Le cas du Québec est encore plus frappant. Du Brésilien Sergio Kokis
à la Chinoise Yin Chen en passant par la Libanaise Abla Farhoud,
la littérature québécoise s'enrichit chaque année de l'apport de
cette francophonie sans frontières. Si celle-ci se manifeste à l'intérieur
d'États qui font officiellement partie de la Francophonie, en débordant
leurs frontières, elle existe et se déploie aussi à l'intérieur
d'États qui, pour une raison ou une autre, ne sont pas inclus dans
la Francophonie officielle. C'est, par exemple, le cas d'Israël
où une tranche importante de la population est francophone et c'est
aussi le cas de l'Algérie, pays où, aussi bien dans les médias que
dans la rue, la francophonie persiste même si le gouvernement ne
la reconnaît pas. Heureusement que, sans tenir compte des frontières
de leurs pays, nombre de francophones affirment, par l'usage qu'ils
font du français, la vitalité de la francophonie sans frontières.
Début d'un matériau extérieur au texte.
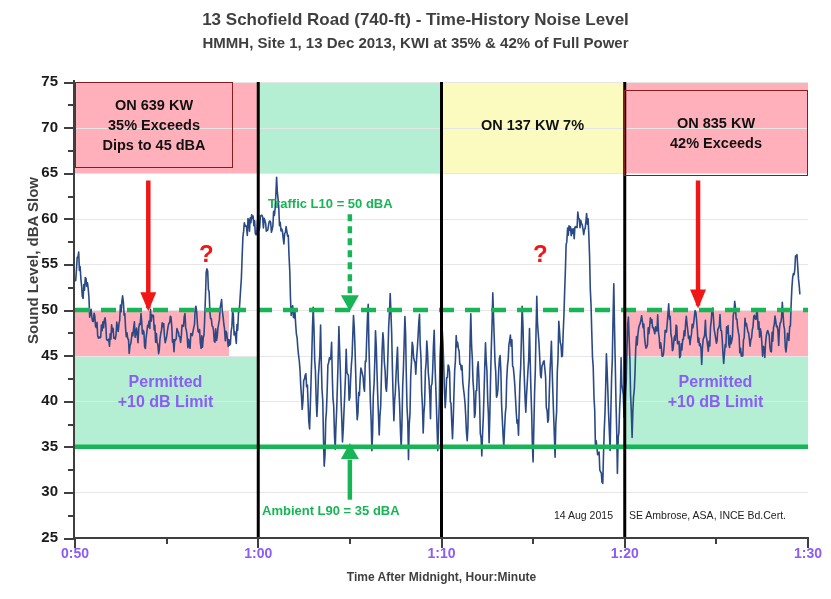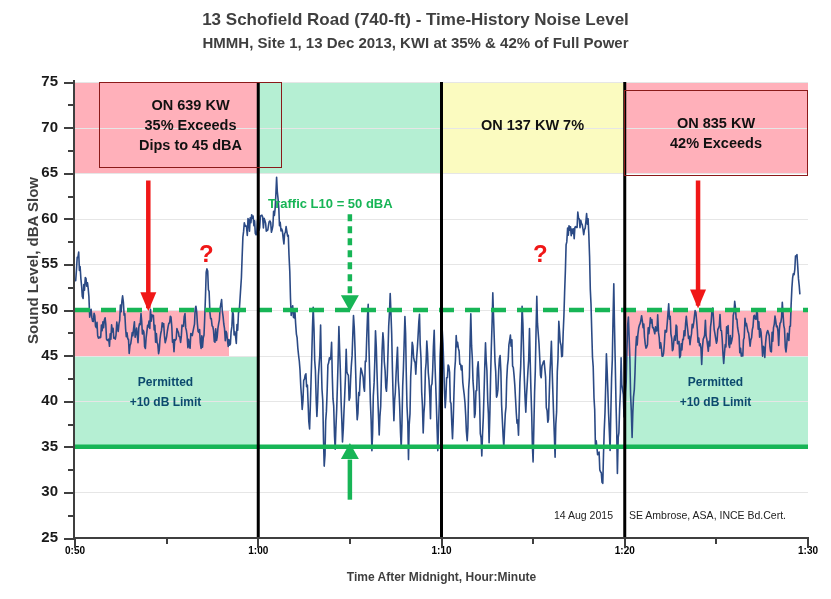--- a/index.html
+++ b/index.html
@@ -186,7 +186,7 @@
       <div class="xtick" style="left:807px;top:538px;width:2px;height:10px;"></div>
     </div>
 
-  <div class="annobox red" style="left:75px;top:82px;width:183px;height:86px;margin-left:24px;">
+  <div class="annobox red" style="left:75px;top:82px;width:158px;height:86px;">
     <span class="ln">ON 639 KW</span>
     <span class="ln">35% Exceeds</span>
     <span class="ln">Dips to 45 dBA</span>

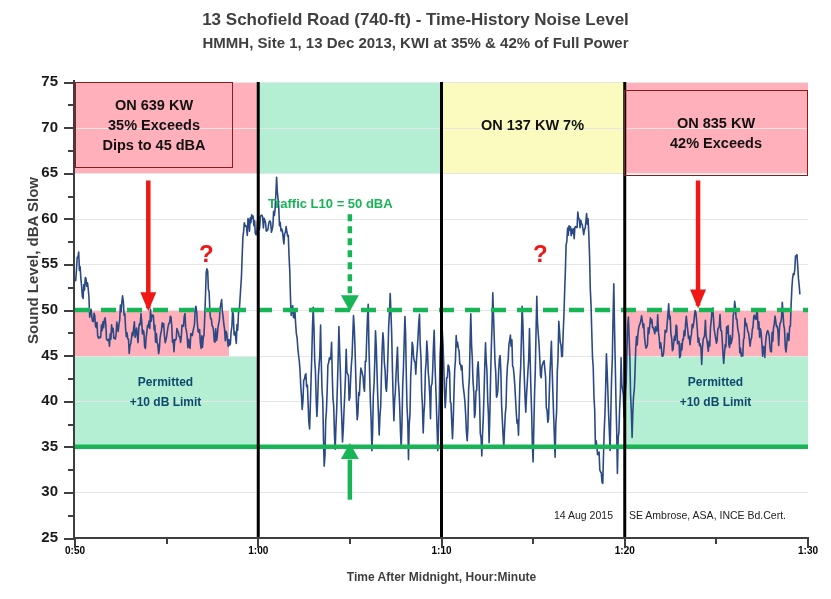--- a/index.html
+++ b/index.html
@@ -64,8 +64,8 @@
 
   
   .inlabel{
-    position:absolute;text-align:center;font-size:12px;font-weight:bold;
-    color:#0c4a6e;line-height:20px;
+    position:absolute;text-align:center;font-size:16px;font-weight:bold;
+    color:#8b5cf6;line-height:20px;
   }
   .greenlabel{
     position:absolute;text-align:center;font-size:13px;font-weight:bold;color:#17b556;

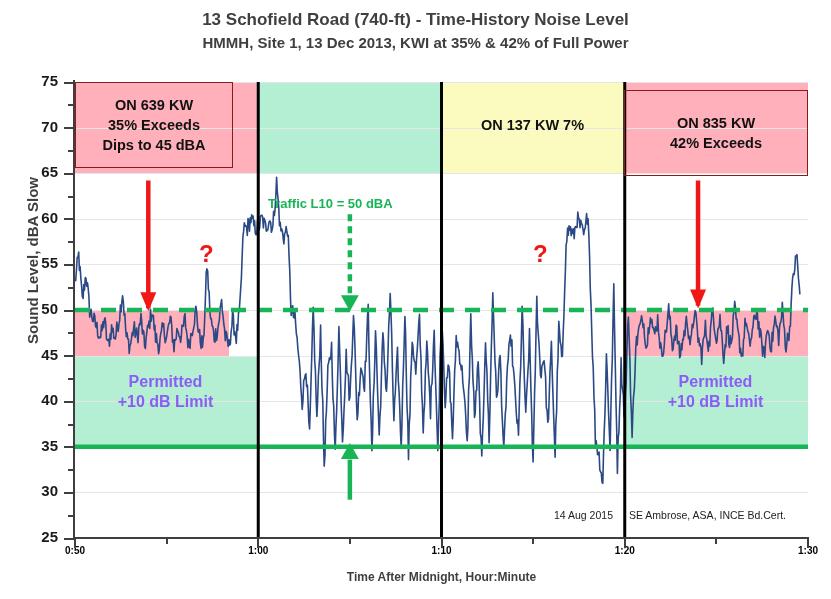--- a/index.html
+++ b/index.html
@@ -214,6 +214,7 @@
 
   <div class="greenlabel" style="left:268px;top:196px;">Traffic L10 = 50 dBA</div>
 
+  <div class="greenlabel" style="left:262px;top:503px;">Ambient L90 = 35 dBA</div>
 
   <div class="qmark" style="left:199px;top:240px;">?</div>
   <div class="qmark" style="left:533px;top:240px;">?</div>

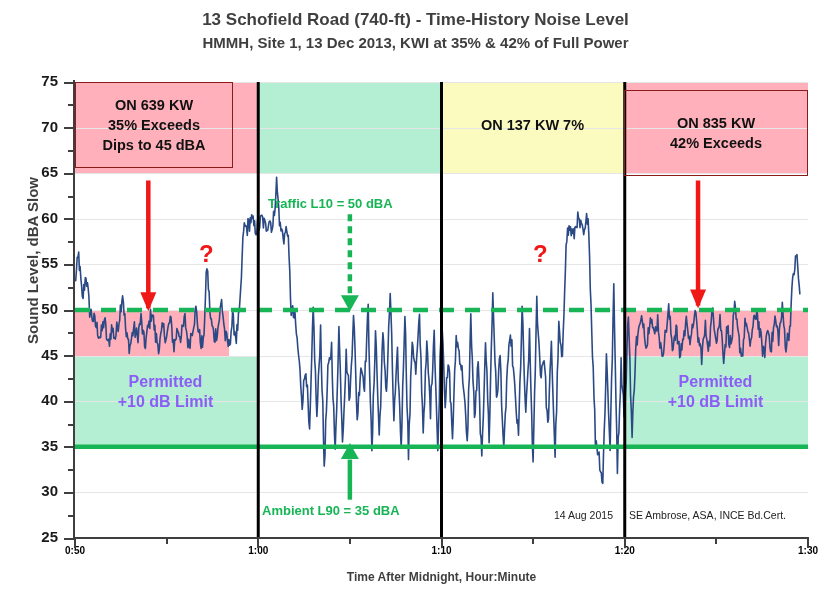--- a/index.html
+++ b/index.html
@@ -42,7 +42,7 @@
     font-size:15px;font-weight:bold;color:#1a1a1a;
   }
   .ytick{position:absolute;background:#3f3f3f;}
-  .xlabel{position:absolute;top:545px;font-size:10px;font-weight:bold;color:#000000;
+  .xlabel{position:absolute;top:545px;font-size:14px;font-weight:bold;color:#8b5cf6;
           text-align:center;width:60px;}
   .xtick{position:absolute;background:#3f3f3f;}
On s'aperçoit clairement que l'attachement à la langue et à la culture
françaises ne contredit aucunement le souci de conserver une identité
d'origine. En fait, les identités multiples ne font qu'enrichir
la francophonie. De plus, elles mettent en évidence que celle- ci,
loin d'enfermer dans un particularisme, ouvre les portes de l'universalisme.
Celui-ci permet un rapport avec d'autres cultures, reconnaît les
particularismes et les différences et, loin de servir comme instrument
de combat contre d'autres langues et d'autres cultures, établit
avec elles un pont d'échange et de dialogue qui, à la longue, peut
devenir une sauvegarde contre toute hégémonie.